→ **Exercise brief**: Once you find the line below that contains "(797, 430) none", write it out along with every later line exactly as given, stopping only when the records end. Omit the pictures.

━━ Listed records ━━

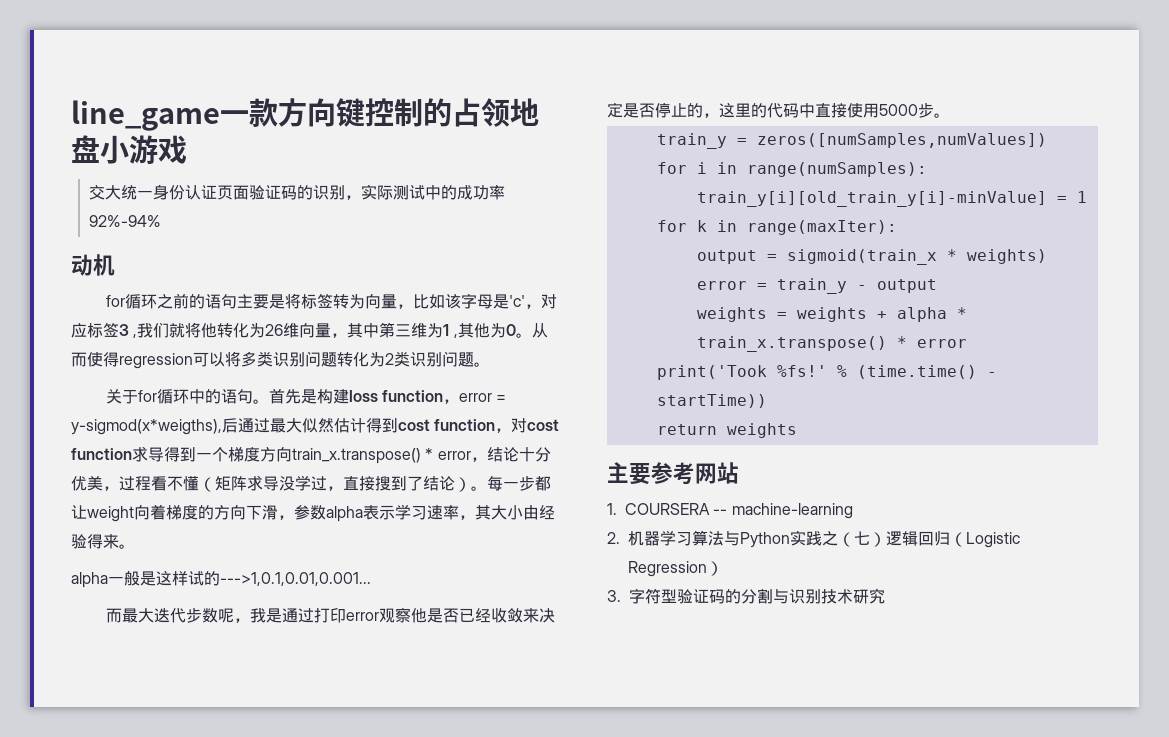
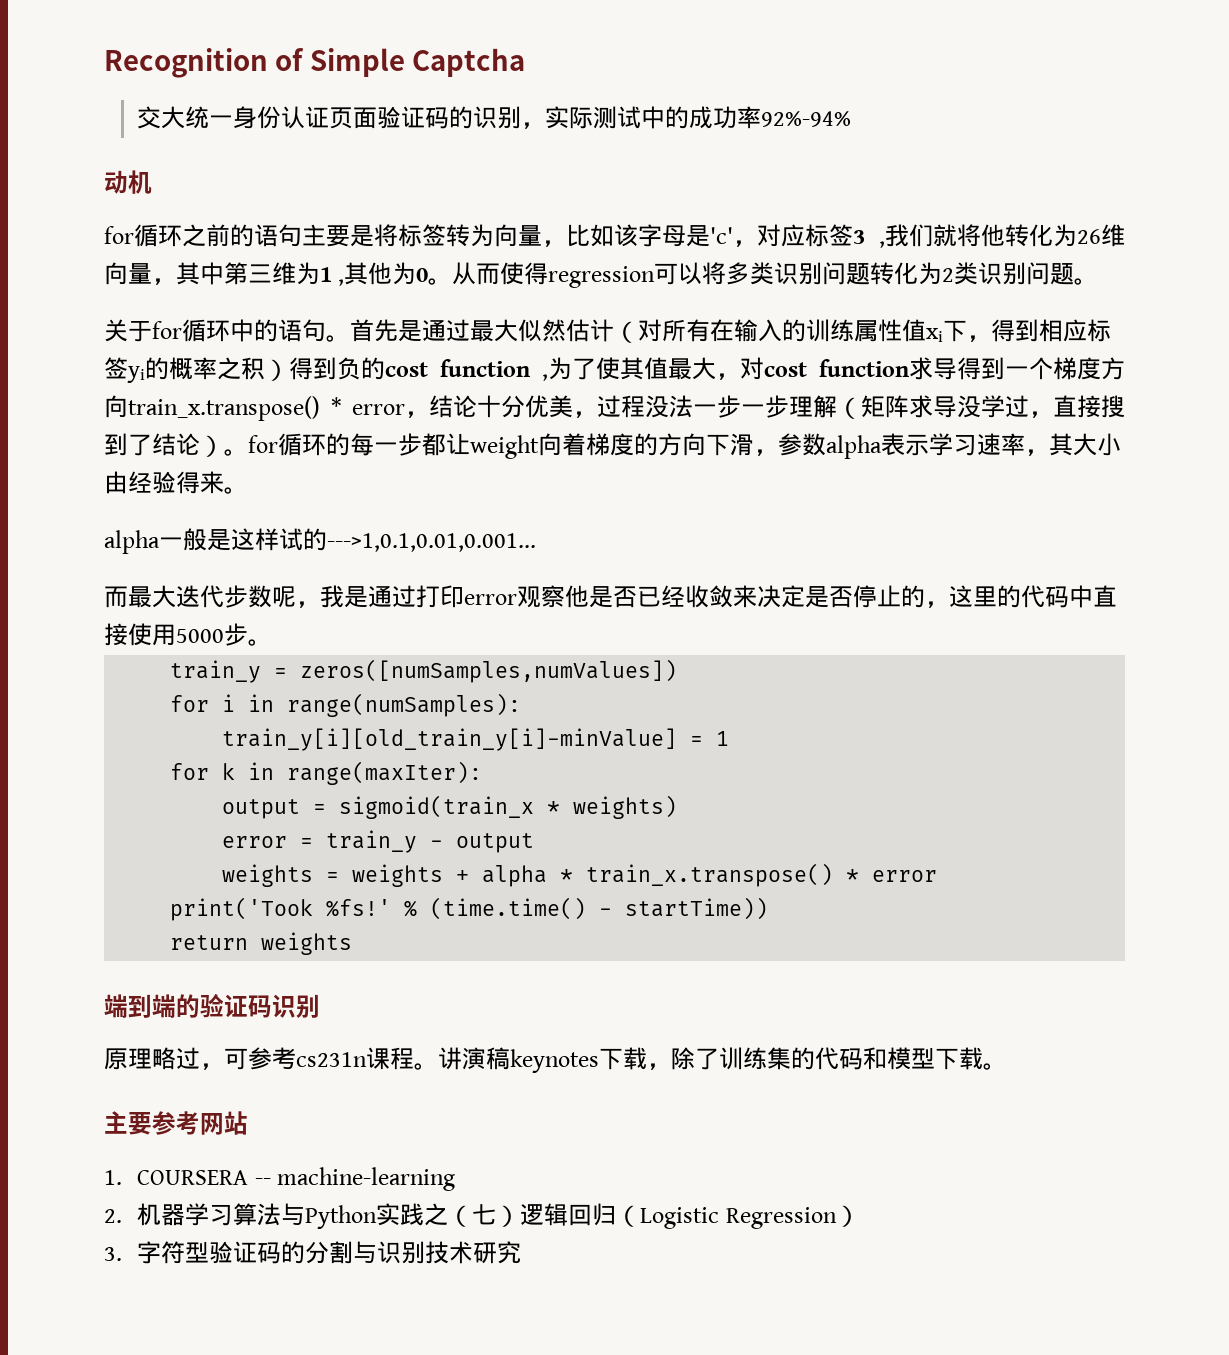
[71,98,539,131] [71,135,187,164] line_game一款方向键控制的占领地盘小游戏 -> [104,48,526,78] Recognition of Simple Captcha
[316,389,507,404] [71,418,496,435] 构建loss function，error = y-sigmod(x*weigths),后通过最大似然估计得到cost function -> [422,319,1111,343] [104,357,716,383] 通过最大似然估计（对所有在输入的训练属性值xi下，得到相应标签yi的概率之积）得到负的cost function ,为了使其值最大
[151,476,199,491] 看不懂 -> [645,395,837,418] 没法一步一步理解
(487, 488) none -> [248,433,350,456] for循环的
(797, 430) none -> [104,993,320,1018] [104,1047,1007,1073] // 端到端的验证码识别 // 原理略过，可参考cs231n课程。讲演稿keynotes下载，除了训练集的代码和模型下载。

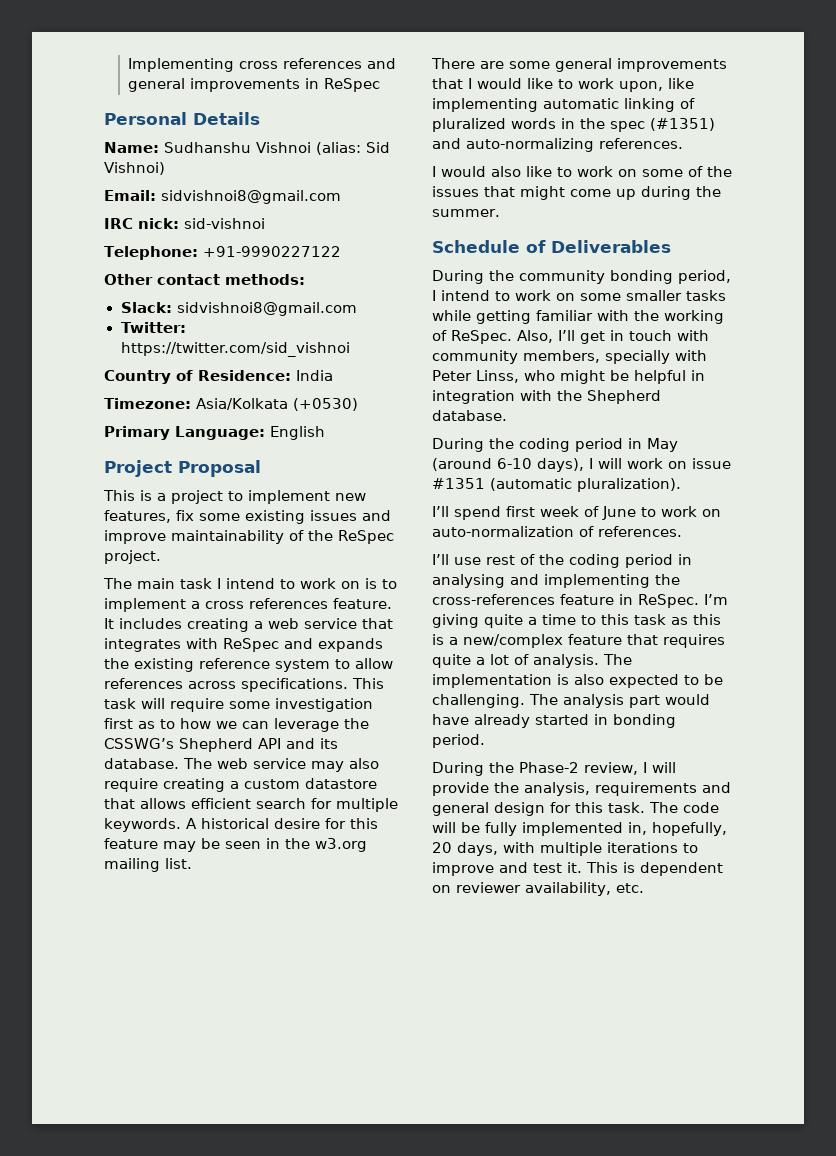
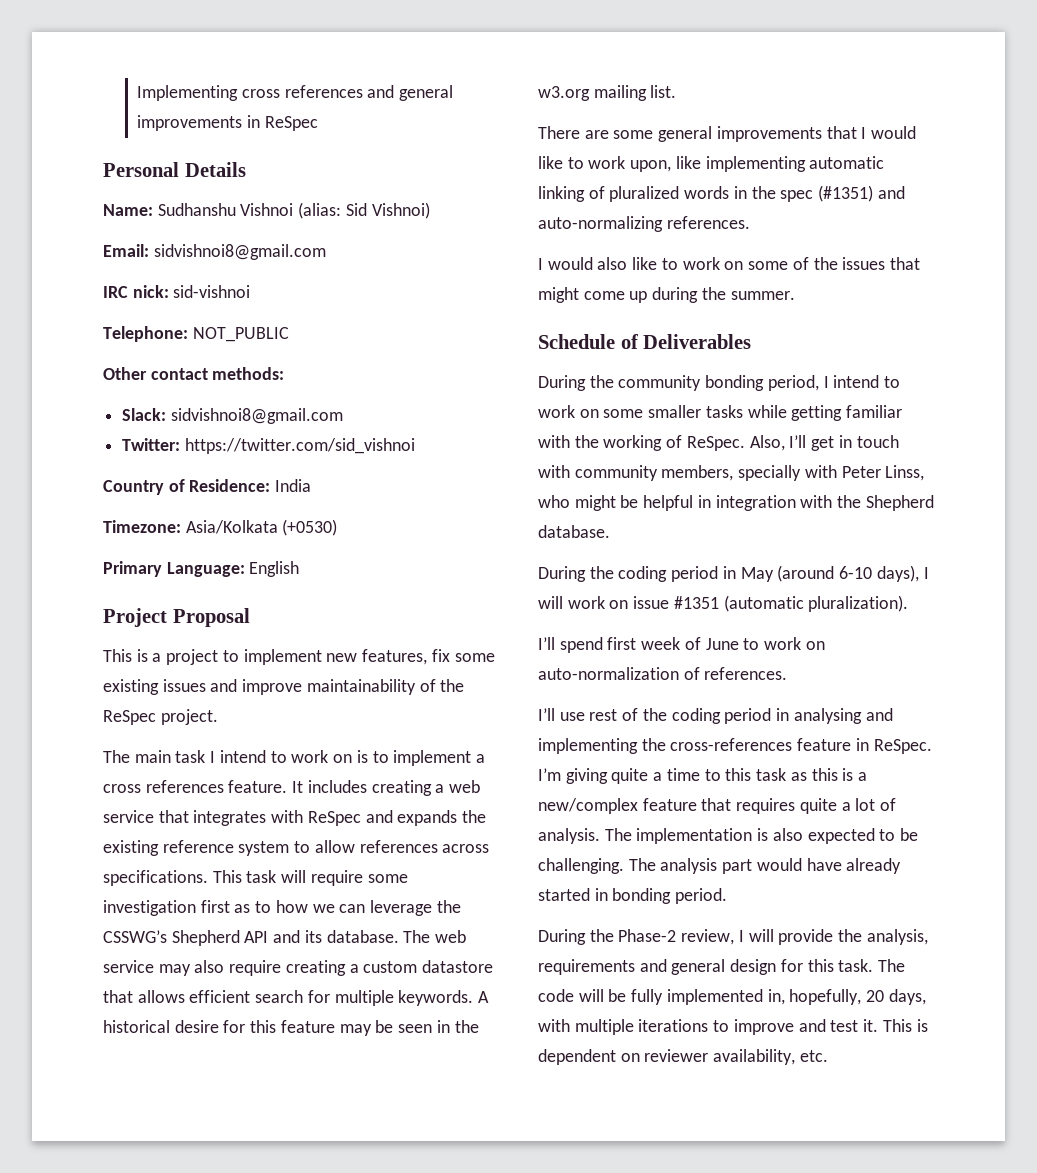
[202,246,341,257] +91-9990227122 -> [192,327,289,342] NOT_PUBLIC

━━━

→ **Solution below**:
(797, 430) none -> [104,993,320,1018] [104,1047,1007,1073] // 端到端的验证码识别 // 原理略过，可参考cs231n课程。讲演稿keynotes下载，除了训练集的代码和模型下载。

[202,246,341,257] +91-9990227122 -> [192,327,289,342] NOT_PUBLIC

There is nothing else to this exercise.